Set down, character for character, everything in the records below from the line holding "with Multiple AFs" down to the line holding "6 - Analisar a qualidade do time.", and no other line.
Top of RECORDS SHOWN
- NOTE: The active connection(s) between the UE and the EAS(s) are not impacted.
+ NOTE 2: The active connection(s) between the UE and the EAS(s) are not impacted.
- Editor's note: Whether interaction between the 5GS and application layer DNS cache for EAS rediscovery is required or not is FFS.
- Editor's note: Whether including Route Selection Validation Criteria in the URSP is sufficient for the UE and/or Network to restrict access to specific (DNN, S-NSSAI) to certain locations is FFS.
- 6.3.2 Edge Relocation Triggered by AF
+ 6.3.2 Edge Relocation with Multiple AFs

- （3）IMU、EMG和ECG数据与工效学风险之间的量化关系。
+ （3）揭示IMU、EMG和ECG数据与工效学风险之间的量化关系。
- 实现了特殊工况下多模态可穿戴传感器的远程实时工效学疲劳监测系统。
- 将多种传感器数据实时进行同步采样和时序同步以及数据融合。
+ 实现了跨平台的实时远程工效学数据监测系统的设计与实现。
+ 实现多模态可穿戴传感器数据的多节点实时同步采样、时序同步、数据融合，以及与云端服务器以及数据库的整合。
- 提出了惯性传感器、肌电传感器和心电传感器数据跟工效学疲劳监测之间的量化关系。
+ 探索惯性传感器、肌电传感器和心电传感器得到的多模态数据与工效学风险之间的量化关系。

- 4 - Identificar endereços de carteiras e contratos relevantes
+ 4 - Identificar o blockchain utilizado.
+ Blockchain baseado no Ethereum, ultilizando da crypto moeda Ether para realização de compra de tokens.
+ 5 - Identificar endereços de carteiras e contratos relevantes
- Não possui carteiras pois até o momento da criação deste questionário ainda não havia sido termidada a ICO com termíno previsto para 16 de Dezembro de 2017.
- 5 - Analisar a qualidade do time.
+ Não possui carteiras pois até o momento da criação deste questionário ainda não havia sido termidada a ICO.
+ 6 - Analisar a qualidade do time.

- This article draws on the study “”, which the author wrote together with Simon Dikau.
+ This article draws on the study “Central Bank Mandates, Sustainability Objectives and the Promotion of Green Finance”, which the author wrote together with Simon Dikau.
Bottom of RECORDS SHOWN
### PROBLEM SOLUTION
+ 6.3.2 Edge Relocation with Multiple AFs

- （3）IMU、EMG和ECG数据与工效学风险之间的量化关系。
+ （3）揭示IMU、EMG和ECG数据与工效学风险之间的量化关系。
- 实现了特殊工况下多模态可穿戴传感器的远程实时工效学疲劳监测系统。
- 将多种传感器数据实时进行同步采样和时序同步以及数据融合。
+ 实现了跨平台的实时远程工效学数据监测系统的设计与实现。
+ 实现多模态可穿戴传感器数据的多节点实时同步采样、时序同步、数据融合，以及与云端服务器以及数据库的整合。
- 提出了惯性传感器、肌电传感器和心电传感器数据跟工效学疲劳监测之间的量化关系。
+ 探索惯性传感器、肌电传感器和心电传感器得到的多模态数据与工效学风险之间的量化关系。

- 4 - Identificar endereços de carteiras e contratos relevantes
+ 4 - Identificar o blockchain utilizado.
+ Blockchain baseado no Ethereum, ultilizando da crypto moeda Ether para realização de compra de tokens.
+ 5 - Identificar endereços de carteiras e contratos relevantes
- Não possui carteiras pois até o momento da criação deste questionário ainda não havia sido termidada a ICO com termíno previsto para 16 de Dezembro de 2017.
- 5 - Analisar a qualidade do time.
+ Não possui carteiras pois até o momento da criação deste questionário ainda não havia sido termidada a ICO.
+ 6 - Analisar a qualidade do time.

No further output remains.